In real life, there are frequent cases where getting a running application to work correctly is strongly dependent on consistent write/read operations. This is no issue when using a single data node as a provider, but it becomes more concerning and challenging when adding additional nodes for high availability and/or read scaling.

In the MySQL dimension, I have already described it here in my blog Dirty Reads in High Availability Solution.

We go from the most loosely-coupled database clusters with primary-replica async replication, to the fully tightly-coupled database clusters with NDB Cluster (MySQL/Oracle).

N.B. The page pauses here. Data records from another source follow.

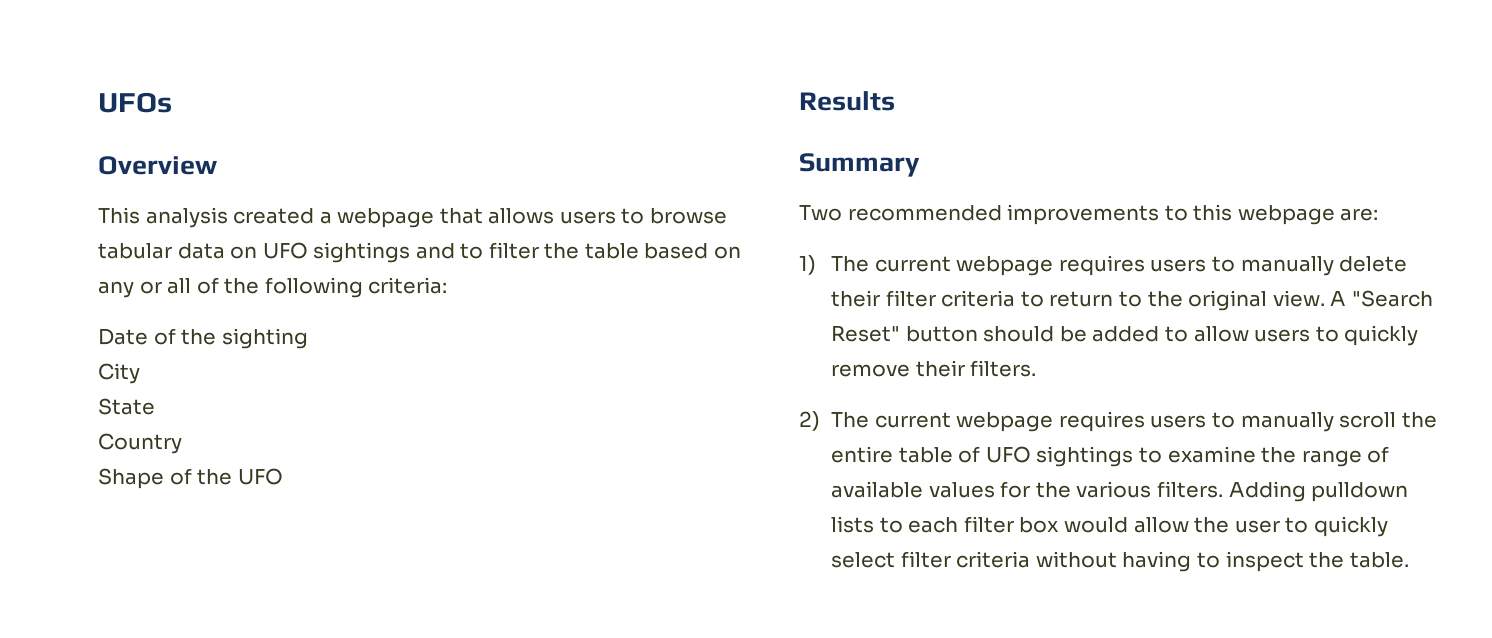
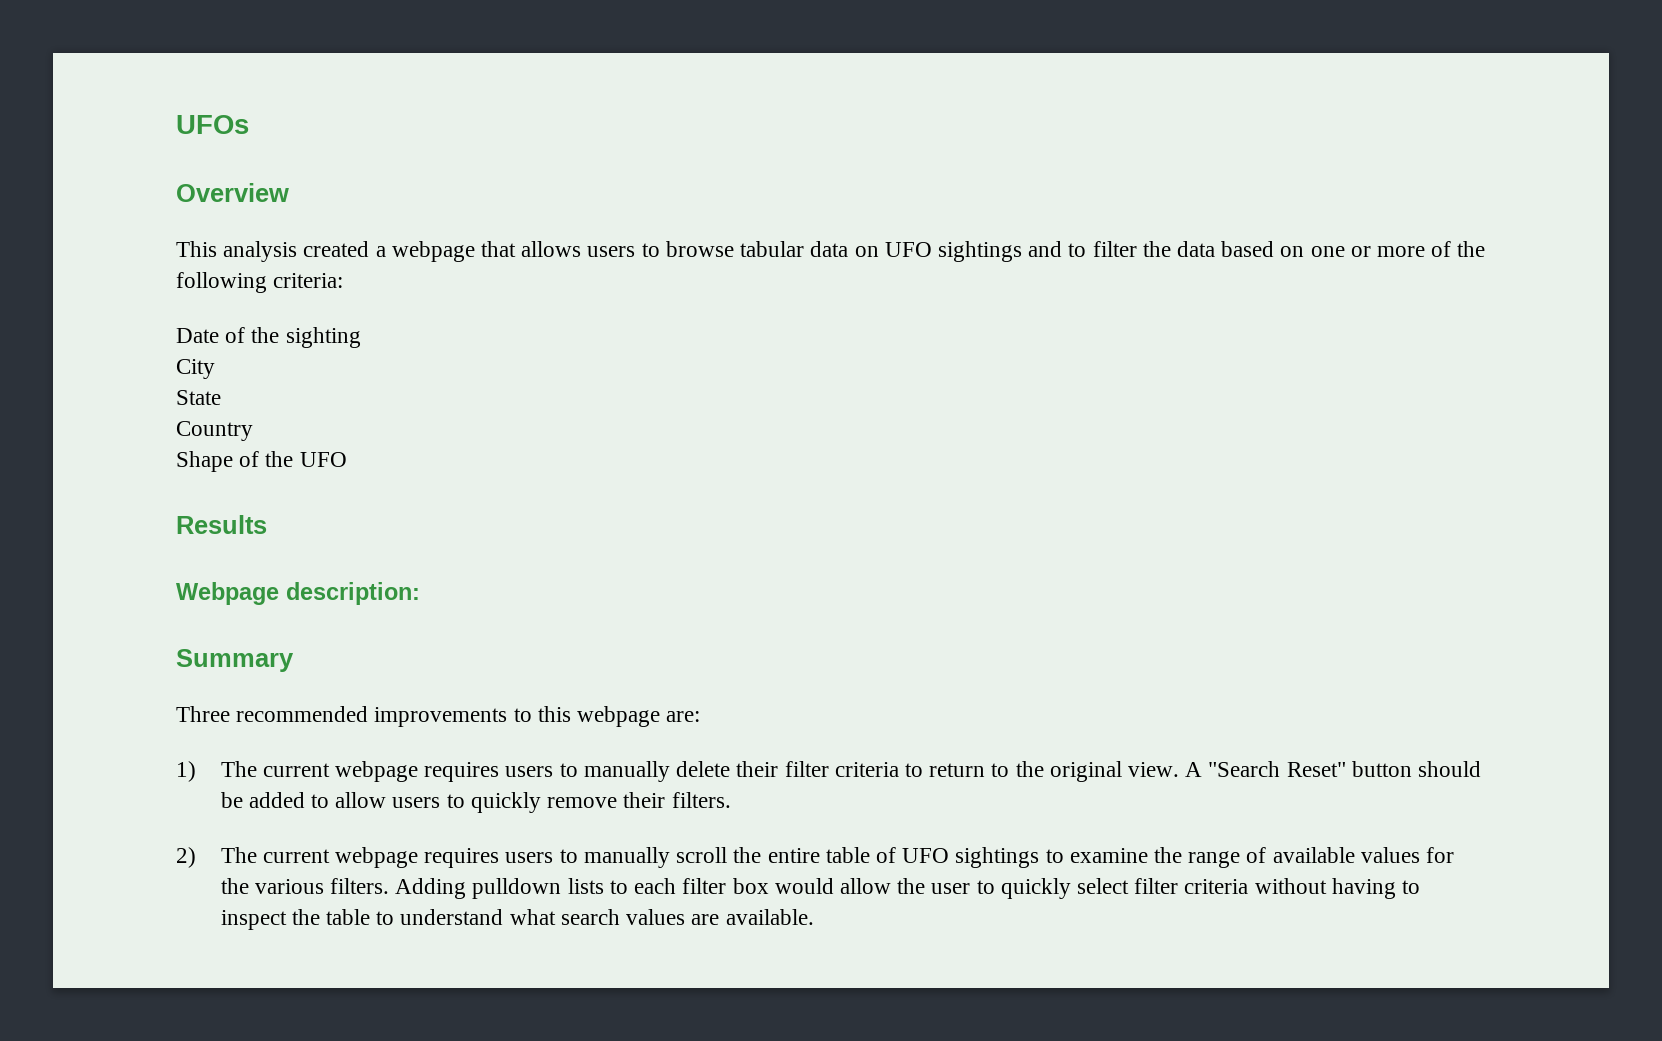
[584,243,639,259] table -> [1176,241,1215,257] data
[98,278,192,298] any or all -> [1310,246,1426,257] one or more
(895, 101) none -> [176,582,420,605] // Webpage description:
[799,205,842,221] Two -> [176,706,230,722] Three
[1349,552,1409,568] table. -> [326,909,814,925] table to understand what search values are available.

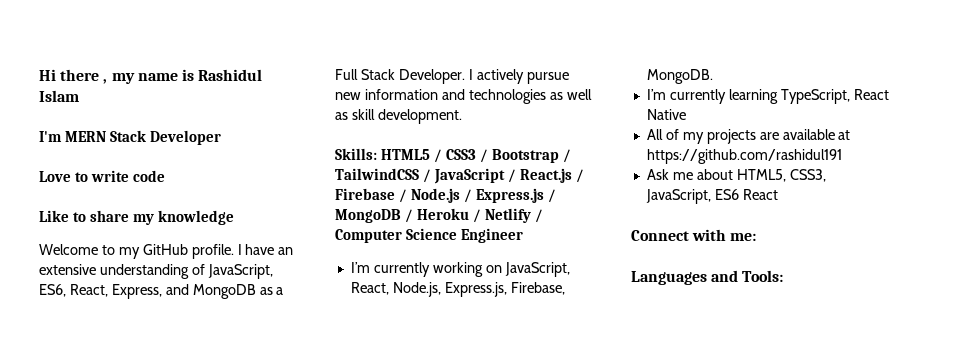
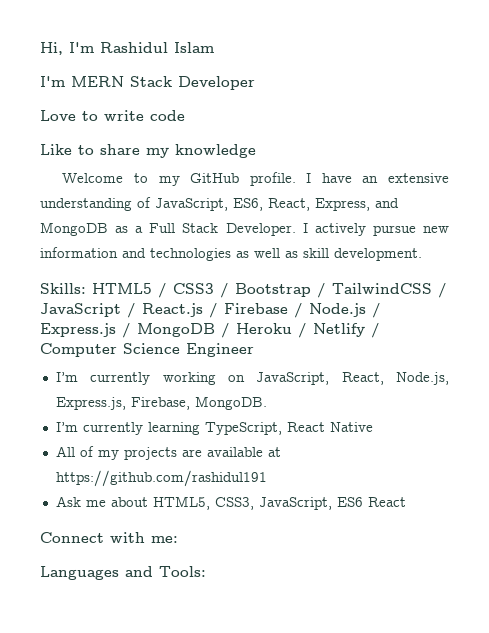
[39,69,194,84] Hi there , my name is -> [40,42,94,55] Hi, I'm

Adding components like ProxySQL to the architecture can, from one side, help in improving high availability, and from the other, it can amplify and randomize the negative effect of a stale read. As such it is crucial to know how to correctly set up the environment to reduce the risk of stale reads, without reducing the high availability.

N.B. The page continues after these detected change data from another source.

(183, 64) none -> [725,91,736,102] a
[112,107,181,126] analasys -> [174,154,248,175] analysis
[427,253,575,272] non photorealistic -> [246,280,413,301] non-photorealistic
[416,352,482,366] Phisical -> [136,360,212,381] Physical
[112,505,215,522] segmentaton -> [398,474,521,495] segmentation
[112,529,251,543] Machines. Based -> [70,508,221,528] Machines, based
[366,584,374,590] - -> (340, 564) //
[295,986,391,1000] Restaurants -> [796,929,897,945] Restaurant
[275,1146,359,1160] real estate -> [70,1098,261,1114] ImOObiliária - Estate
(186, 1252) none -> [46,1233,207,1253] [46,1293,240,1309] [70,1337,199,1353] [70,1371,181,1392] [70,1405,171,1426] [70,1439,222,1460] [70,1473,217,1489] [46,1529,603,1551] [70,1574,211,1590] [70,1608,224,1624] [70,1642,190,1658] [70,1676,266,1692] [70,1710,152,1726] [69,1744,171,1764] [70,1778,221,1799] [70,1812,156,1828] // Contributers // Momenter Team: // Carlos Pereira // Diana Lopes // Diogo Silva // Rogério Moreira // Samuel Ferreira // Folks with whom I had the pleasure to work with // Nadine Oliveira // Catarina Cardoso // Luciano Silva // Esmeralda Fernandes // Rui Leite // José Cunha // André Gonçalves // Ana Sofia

This article covers a simple HOW-TO for Percona XtraDB Cluster 8.0 (PXC) and ProxySQL, providing an easy to follow guide to obtain no stale reads, without the need to renounce at read, scaling or a high grade of HA thanks to PXC8.

The Architecture

The covered architecture is based on:

  • PXC8 cluster compose by 3 nodes
  • ProxySQL v2 node in a cluster to avoid a single point of failure
  • Virtual IP with KeepAlived see here. If you prefer to use your already-existing load balancer, feel free to do so.
  • N number of application nodes, referring to VIP

Installation


Install PXC8

Install ProxySQL

And finally, set the virtual IP as illustrated in the article mentioned above. It is now the time to do the first step towards the non-stale read solution.

 

Covering Stale Reads


With PXC, we can easily prevent stale reads by setting the parameter to one of the following values wsrep-sync-wait = 1 – 3 – 5 or 7 (default = 0).
We will see what changes in more detail in part 3 of the blog to be published soon.
For now, just set it to wsrep-sync-wait = 1 ;.

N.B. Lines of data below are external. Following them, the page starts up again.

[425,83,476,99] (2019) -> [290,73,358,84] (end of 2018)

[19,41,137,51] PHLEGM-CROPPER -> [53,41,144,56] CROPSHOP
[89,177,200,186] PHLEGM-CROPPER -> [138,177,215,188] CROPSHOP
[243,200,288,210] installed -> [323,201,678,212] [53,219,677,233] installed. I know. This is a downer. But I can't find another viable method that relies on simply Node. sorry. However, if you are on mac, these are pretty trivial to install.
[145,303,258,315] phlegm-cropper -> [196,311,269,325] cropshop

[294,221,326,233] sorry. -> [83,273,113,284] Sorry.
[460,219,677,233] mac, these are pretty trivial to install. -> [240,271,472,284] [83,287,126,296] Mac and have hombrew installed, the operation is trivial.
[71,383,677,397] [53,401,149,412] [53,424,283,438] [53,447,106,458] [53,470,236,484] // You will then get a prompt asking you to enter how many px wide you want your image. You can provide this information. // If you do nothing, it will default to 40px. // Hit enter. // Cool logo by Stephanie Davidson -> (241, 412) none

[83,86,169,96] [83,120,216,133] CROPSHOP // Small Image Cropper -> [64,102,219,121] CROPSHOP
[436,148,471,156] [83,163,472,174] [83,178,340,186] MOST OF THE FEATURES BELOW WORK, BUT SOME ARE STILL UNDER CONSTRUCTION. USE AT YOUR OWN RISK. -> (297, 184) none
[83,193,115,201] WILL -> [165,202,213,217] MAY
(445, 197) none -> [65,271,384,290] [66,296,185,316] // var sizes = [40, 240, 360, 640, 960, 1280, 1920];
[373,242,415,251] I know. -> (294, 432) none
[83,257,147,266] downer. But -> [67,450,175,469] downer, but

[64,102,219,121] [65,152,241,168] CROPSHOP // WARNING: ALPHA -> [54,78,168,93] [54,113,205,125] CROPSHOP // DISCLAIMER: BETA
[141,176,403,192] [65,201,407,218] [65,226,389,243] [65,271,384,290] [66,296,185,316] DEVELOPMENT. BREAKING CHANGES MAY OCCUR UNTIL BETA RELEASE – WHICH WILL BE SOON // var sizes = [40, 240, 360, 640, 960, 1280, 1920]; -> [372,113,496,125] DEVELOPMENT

The cluster will ensure consistent reads no matter from which node you will write and read.

This is it. So simple!

 

ProxySQL Requirements


The second step is to be sure we set up our ProxySQL nodes to use:

  • One writer a time to reduce the certification conflicts and Brutal Force Abort
  • Avoid including the writer in the reader group
  • Respect the order I am setting for failover in case of needs

Now here we have a problem; ProxySQL v2 comes with very interesting features like SSL Frontend/backend, support for AWS Aurora …and more. But it also comes with a very poor native PXC support. I have already raised this in my old article on February 19, 2019, and raised other issues with discussions and bug reports.

In short, we cannot trust ProxySQL for a few factors:

  • The way it deals with the nodes failover/failback is not customizable
  • The order of the nodes is not customizable
  • As of this writing, the support to have the writer NOT working as a reader is broken

In the end, the reality is that in order to support PXC/Galera, the use of an external script using the scheduler is more flexible, solid, and trustworthy. As such, the decision is to ignore the native Galera support, and instead focus on the implementation of a more robust script.

For the scope of this article, I have reviewed, updated, and extended my old script.

Percona had also developed a Galera checker script that was part of the ProxySQL-Admin-Tools suite, but that now has been externalized and available in the PerconaLab GitHub.

 

Setting All Blocks

The setup for this specific case will be based on:

  • Rules to perform read-write split.
  • One host group to define the writer HG 200
  • One host group to define the reader HG 201
  • One host group to define candidate writers HG 8200
  • One host group to define candidate readers HG 8201

The final architecture will look like this:

ProxySQL Nodes:

Node1 192.168.4.191 public ip
10.0.0.191 internal ip
Node1 192.168.4.192 public ip
10.0.0.192 internal ip
Node1 192.168.4.193 public ip
10.0.0.193 internal ip

VIP 192.168.4.194 public ip

PXC8 Nodes:

pxc1 10.0.0.22
pxc2 10.0.0.23
pxc3 10.0.0.33

Let us configure PXC8 first. Operation one is to create the users for ProxySQL and the script to access the PXC cluster for monitoring.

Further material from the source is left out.